I hope the citizens of Utah will hold their school boards to the same level of performance that NCLB would have done.
States are beginning to support non-institutional learning methods. Georgia recently passed a law allowing homeschoolers as well as enrolled students to participate in online classes. Several states now give homeschoolers the same or similar resources as their enrolled counterparts.

Backlash against zero tolerance policy abuses is starting to force changes there. The Texas House of Representatives just signed a bill that will give administrators the ability to administrate in most cases of rules violations. The notable exception is the case of firearms. Those will still carry a mandatory expulsion due to federal laws. That bill is expected to be approved by the state Senate and then signed into law. Other states are looking on and learning from Texas' example.
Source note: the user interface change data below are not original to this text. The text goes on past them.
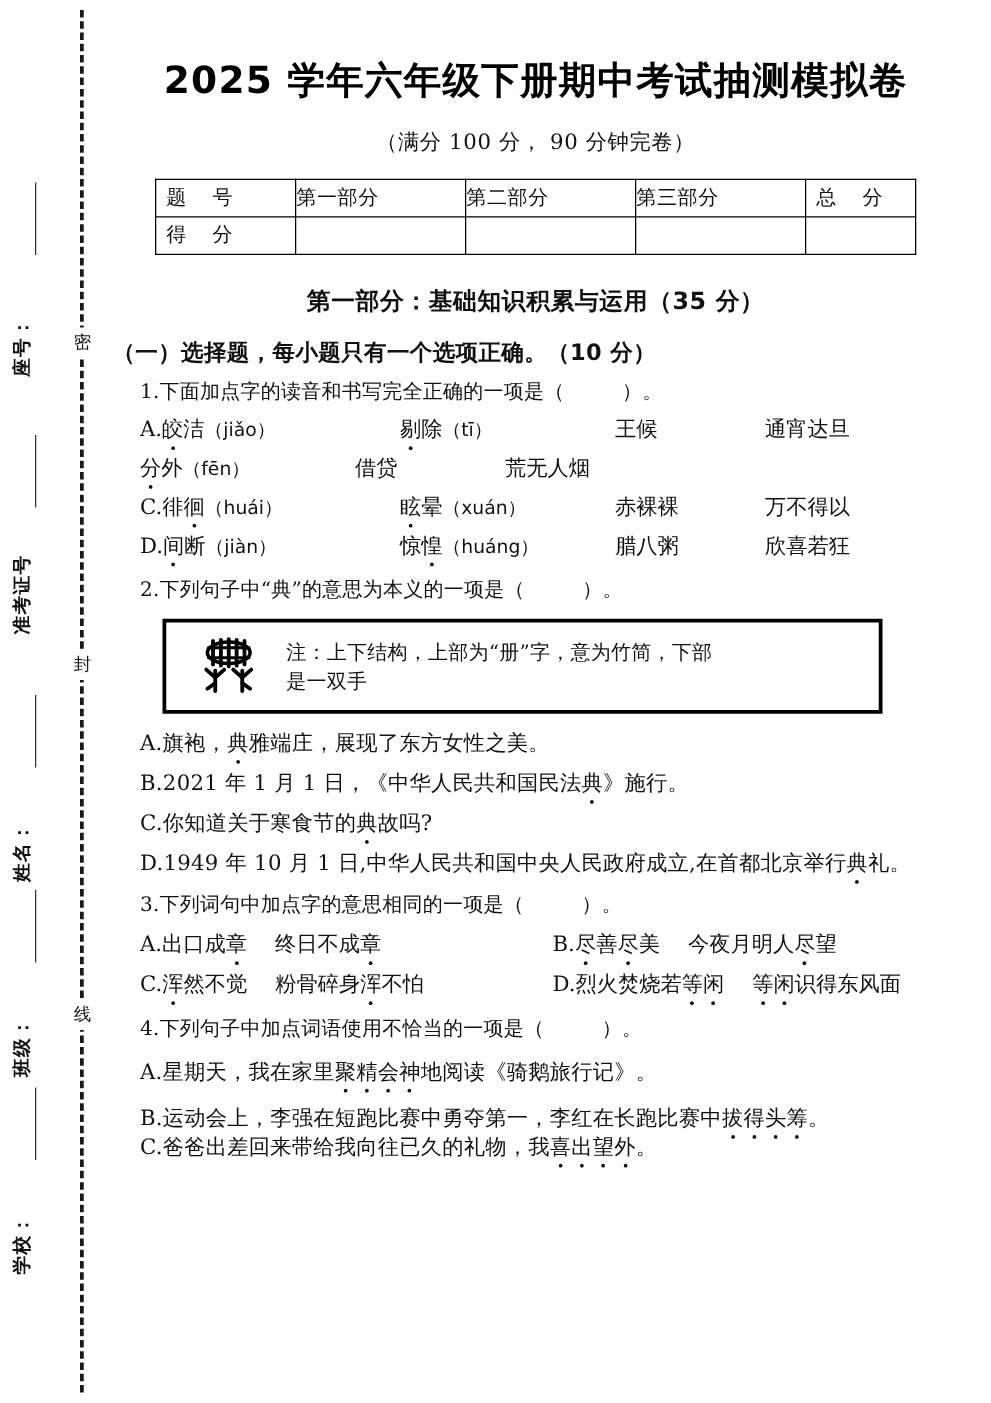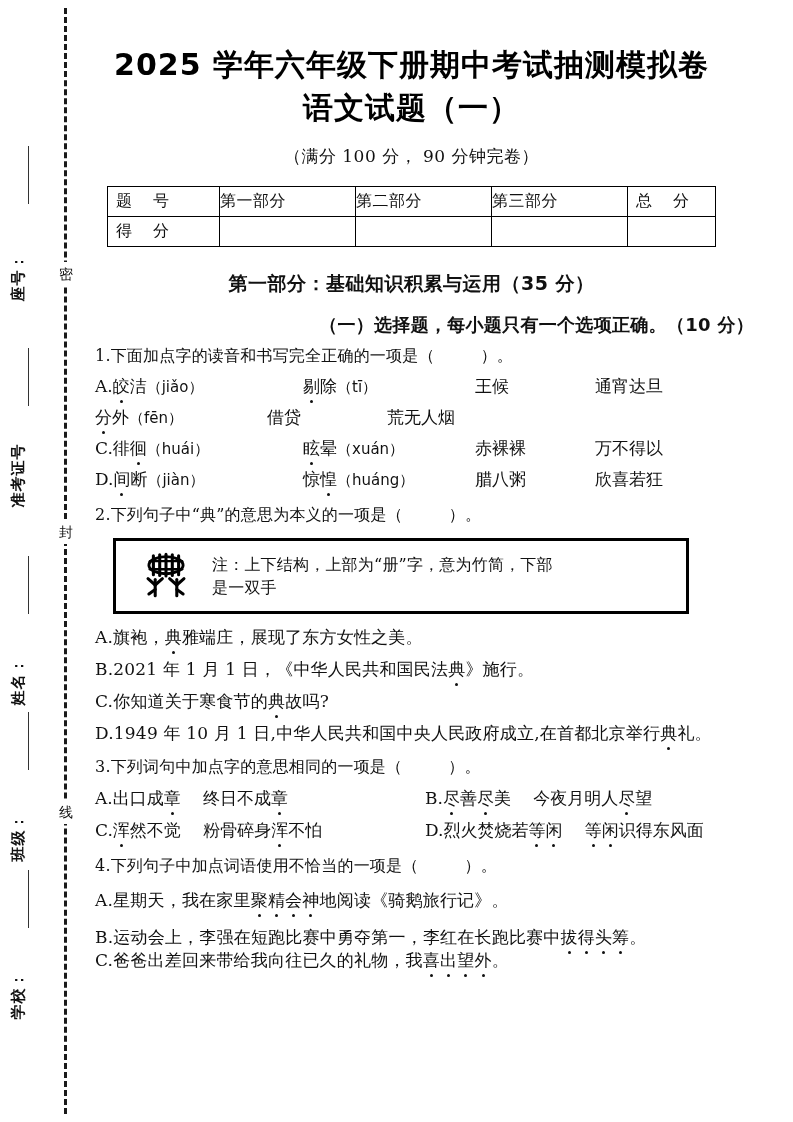--- a/index.html
+++ b/index.html
@@ -49,7 +49,7 @@
 
   
   #sheet{
-    position:absolute; left:69px; top:0;
+    position:absolute; left:86px; top:0;
     width:707px; height:1122px;
     padding:0 22px 0 0;
   }

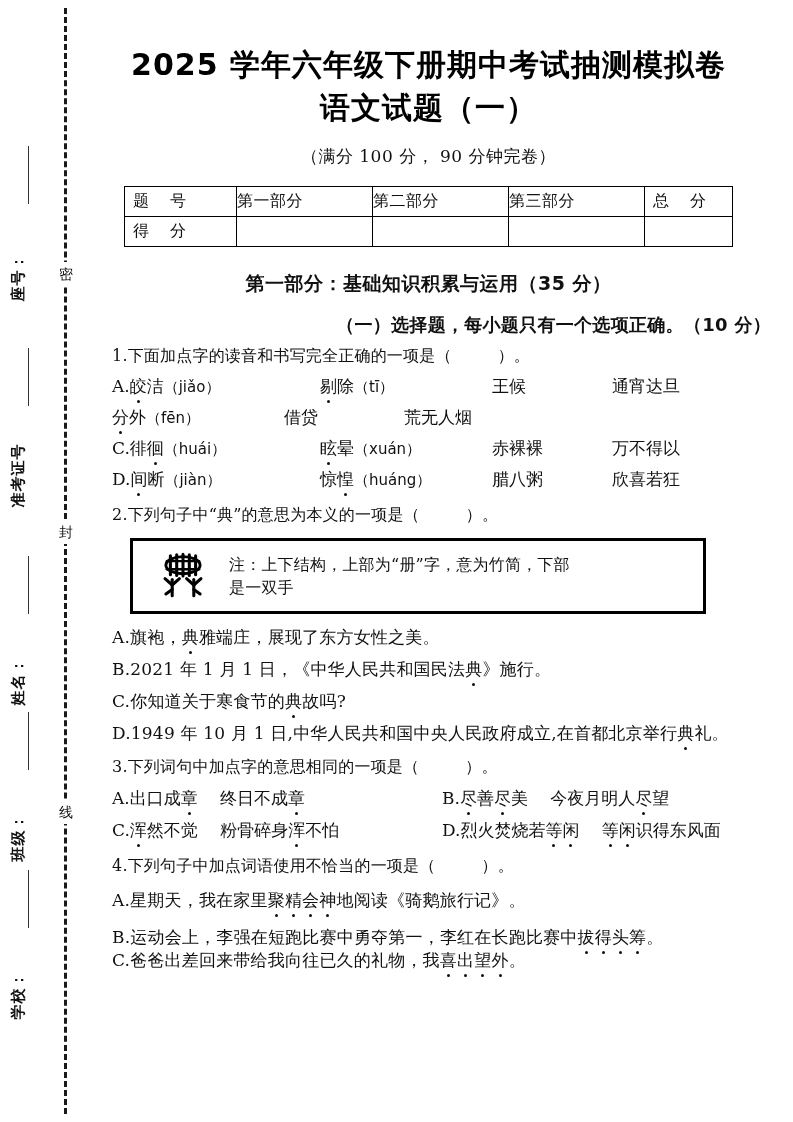--- a/index.html
+++ b/index.html
@@ -226,7 +226,6 @@
 <div id="sheet">
 
   <div class="title-main">2025 学年六年级下册期中考试抽测模拟卷</div>
-  <div class="title-sub">语文试题（一）</div>
   <div class="title-note">（满分 100 分， 90 分钟完卷）</div>
 
   <table class="score">

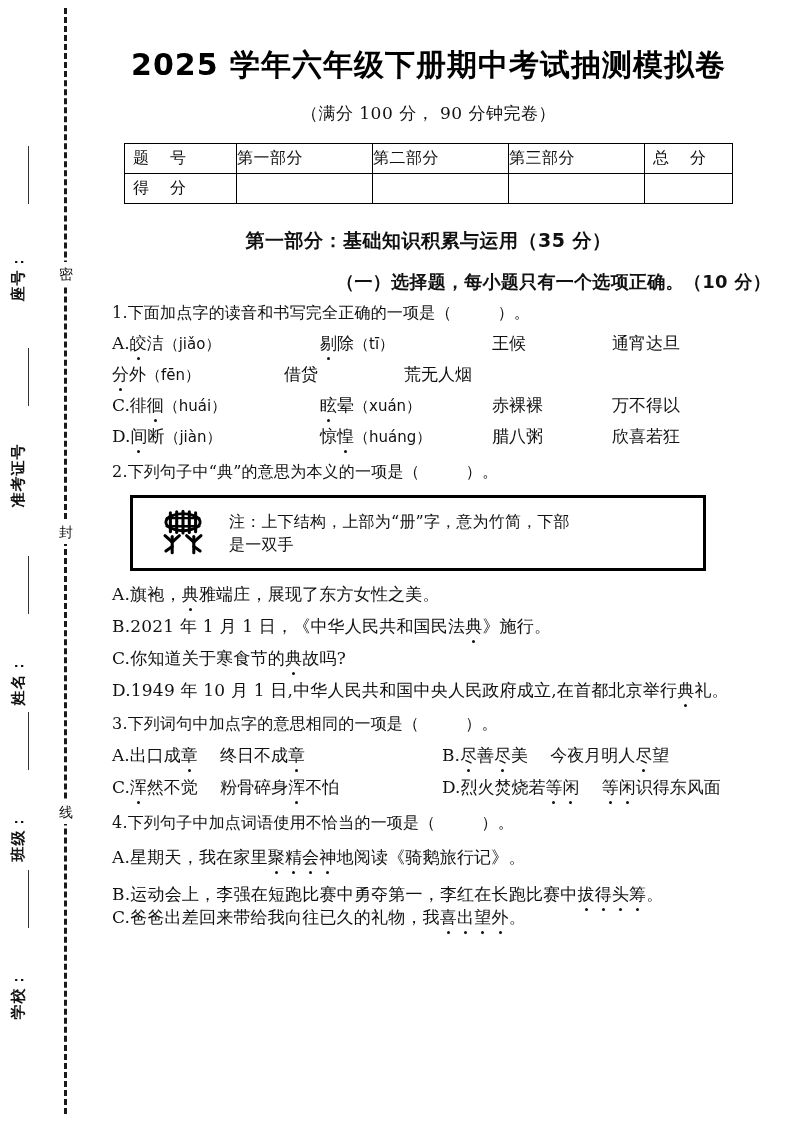--- a/index.html
+++ b/index.html
@@ -118,7 +118,6 @@
     margin-top:16px;
     padding-left:4px;
     letter-spacing:.3px;
-    text-align:right;
   }
 
   .q-stem{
Will the system change? Yes. It is inevitable. Industry leaders are now backing education reform. Bill Gates and his contemporaries have picked up the banner and are expending huge amounts of capital to educate legislators about education. The failure of our schools is clear and the fact that wholesale changes are needed is starting to become clear as well.

Change is coming but it won't be quick and it won't be painless. The current education system is supported by incredibly powerful lobbies and special interest groups. Teachers' unions have proven to be very successful at stymieing reform legislation and protecting the status quo. Niche industries that are effectively parasites to our present scholastic bureaucracy are working to protect themselves. Change itself in any form causes fear of uncertainty. Finally, the education system is simply so huge that effectively changing it will be a massive investment in time, money and resources.
Enough money and other resources are being provided; what they need is for every parent to demand what NCLB demands, that the school demonstrate improvement.
But change is coming. I just hope it comes soon enough to help my kids.